Haven't used, I have no hands-on experience on the Salesforce app as such, but, yeah, I think one good approach would be to implement try except in Python. Okay? So all the possible causes. The second thing is trying to implement a traceback of the error. Okay? So that we return or print or log everything that is in the scenario it is failing. Okay? And creating those alert mechanisms and notification mechanisms to provide the error what exactly is happening. And the fourth thing would be to, in order to troubleshoot, like, create a subset of the data. So let's say the data coming to the pipeline is incorrect, then we should also have a log of the execution data that we are getting, input data, right, so that we can exactly see on what run the data field that we have the data directly to see. This data was coming from the source. And for this particular subset of data, this execution has failed, so that we can save our time and quickly debug the issue on the data side. Yeah. And, also, don't forget to write try catch or try except statements wherein there are more chances of failures. So you know, so that you don't have to go through the whole code, okay, to identify the cause of the issue. One more thing, like, if you have connection I mean, set your code locally, then it would be good to run a debugger on your local machine on that particular dataset so that you can easily run the code step by step to identify on which step, on which condition, or on which piece of code it is failing.
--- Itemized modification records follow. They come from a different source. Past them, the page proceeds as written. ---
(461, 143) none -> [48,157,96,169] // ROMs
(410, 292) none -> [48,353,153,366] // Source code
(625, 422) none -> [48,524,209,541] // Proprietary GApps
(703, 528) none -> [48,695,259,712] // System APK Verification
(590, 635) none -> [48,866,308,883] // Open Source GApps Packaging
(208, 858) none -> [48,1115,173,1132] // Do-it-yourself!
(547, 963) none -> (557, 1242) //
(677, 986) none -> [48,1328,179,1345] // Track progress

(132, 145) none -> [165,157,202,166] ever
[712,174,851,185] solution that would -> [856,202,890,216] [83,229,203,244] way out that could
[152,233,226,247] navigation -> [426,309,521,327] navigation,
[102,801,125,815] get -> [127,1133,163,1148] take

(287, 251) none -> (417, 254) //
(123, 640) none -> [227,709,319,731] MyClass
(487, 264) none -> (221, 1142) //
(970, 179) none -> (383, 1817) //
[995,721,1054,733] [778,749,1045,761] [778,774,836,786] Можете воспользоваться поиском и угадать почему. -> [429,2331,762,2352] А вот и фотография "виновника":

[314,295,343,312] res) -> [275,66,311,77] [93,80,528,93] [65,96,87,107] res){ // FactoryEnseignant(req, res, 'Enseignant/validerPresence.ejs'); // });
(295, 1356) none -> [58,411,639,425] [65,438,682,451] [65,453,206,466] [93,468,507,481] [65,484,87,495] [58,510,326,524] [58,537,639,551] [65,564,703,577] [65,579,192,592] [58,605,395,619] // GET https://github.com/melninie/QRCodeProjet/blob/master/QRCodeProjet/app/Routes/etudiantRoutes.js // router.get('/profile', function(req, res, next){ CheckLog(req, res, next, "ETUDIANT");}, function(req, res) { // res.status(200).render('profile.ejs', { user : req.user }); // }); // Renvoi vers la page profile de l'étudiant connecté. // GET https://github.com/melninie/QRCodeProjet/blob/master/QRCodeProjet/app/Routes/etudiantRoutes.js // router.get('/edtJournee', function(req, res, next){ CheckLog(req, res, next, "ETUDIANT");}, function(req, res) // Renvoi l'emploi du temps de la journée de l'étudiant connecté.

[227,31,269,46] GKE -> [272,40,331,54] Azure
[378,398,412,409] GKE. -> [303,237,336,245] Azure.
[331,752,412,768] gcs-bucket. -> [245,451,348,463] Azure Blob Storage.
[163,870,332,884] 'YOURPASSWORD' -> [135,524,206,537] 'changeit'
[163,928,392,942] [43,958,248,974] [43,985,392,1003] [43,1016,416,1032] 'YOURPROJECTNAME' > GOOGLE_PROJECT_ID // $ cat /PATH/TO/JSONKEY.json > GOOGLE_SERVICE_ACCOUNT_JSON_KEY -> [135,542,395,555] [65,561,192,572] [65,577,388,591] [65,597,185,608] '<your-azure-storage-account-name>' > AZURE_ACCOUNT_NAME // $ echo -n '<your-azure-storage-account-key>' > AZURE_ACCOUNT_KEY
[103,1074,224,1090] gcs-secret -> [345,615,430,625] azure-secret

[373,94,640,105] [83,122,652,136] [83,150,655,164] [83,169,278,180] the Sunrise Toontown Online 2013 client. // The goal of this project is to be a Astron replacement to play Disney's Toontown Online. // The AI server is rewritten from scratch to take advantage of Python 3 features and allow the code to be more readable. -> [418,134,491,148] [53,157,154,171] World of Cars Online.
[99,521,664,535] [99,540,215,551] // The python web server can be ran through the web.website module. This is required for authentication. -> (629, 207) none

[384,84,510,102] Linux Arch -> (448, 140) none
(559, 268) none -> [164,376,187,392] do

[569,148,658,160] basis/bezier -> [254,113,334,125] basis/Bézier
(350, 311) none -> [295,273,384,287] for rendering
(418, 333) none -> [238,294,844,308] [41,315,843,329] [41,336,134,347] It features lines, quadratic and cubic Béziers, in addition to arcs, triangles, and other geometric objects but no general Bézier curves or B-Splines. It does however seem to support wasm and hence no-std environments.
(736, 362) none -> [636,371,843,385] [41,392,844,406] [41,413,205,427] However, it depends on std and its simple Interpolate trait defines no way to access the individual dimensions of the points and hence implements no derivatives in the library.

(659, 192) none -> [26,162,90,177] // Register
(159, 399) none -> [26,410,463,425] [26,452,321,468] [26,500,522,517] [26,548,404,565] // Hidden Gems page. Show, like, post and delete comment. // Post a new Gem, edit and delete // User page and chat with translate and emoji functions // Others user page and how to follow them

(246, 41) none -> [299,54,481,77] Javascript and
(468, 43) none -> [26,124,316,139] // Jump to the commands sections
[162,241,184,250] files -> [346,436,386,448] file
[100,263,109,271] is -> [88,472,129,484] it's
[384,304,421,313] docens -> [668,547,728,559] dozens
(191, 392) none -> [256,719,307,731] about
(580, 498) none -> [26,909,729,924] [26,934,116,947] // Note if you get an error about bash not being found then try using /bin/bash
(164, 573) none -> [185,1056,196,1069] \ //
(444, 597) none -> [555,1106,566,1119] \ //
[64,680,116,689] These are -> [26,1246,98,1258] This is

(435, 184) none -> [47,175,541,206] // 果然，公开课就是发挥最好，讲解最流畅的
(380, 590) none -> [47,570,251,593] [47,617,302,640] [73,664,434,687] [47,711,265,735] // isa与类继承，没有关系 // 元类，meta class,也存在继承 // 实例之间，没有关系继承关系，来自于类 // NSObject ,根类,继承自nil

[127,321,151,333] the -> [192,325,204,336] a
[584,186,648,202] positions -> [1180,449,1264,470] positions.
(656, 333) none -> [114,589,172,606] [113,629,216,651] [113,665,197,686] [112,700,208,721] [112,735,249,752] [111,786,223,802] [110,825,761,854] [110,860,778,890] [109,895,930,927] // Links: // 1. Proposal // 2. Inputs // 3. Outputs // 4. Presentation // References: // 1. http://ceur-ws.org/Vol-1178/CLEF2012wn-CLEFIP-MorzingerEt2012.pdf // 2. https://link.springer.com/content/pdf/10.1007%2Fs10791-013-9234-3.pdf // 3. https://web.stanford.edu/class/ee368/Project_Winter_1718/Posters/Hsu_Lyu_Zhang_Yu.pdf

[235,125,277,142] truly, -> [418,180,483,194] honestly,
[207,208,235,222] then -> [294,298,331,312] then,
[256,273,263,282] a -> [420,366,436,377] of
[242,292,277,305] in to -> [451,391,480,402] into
Is it the same question? What are some key considerations when integrating Salesforce marketing cloud API with Python, ETL? Considerations would be, go through the Salesforce docs first. You use their best security and approaches and standards. While connecting to Salesforce, you don't leave your network connection open. Always close it once your task is completed. Third, you must go through their documentation, see what all the libraries and functions they have so you don't have to rewrite them again, and use most of their prebuilt functions in your code. Fourth, apply the same third-party logs, like AWS CloudWatch logs or Splunk logs, to store everything that's happening on your application, so you have a track of things. Fifth, log the intermediate files. So, let's say you're performing a three-step process, you should have the intermediate files which are that input file is changing to step 1 output. You should have those particular datasets so that you know if anything fails or if any output is not correct, so you'd know at which point your input or the intermediate output was correct or at which exact step your output has been wrong and where exactly you need to correct it. So, I think that should be the way to go forward. Thank you.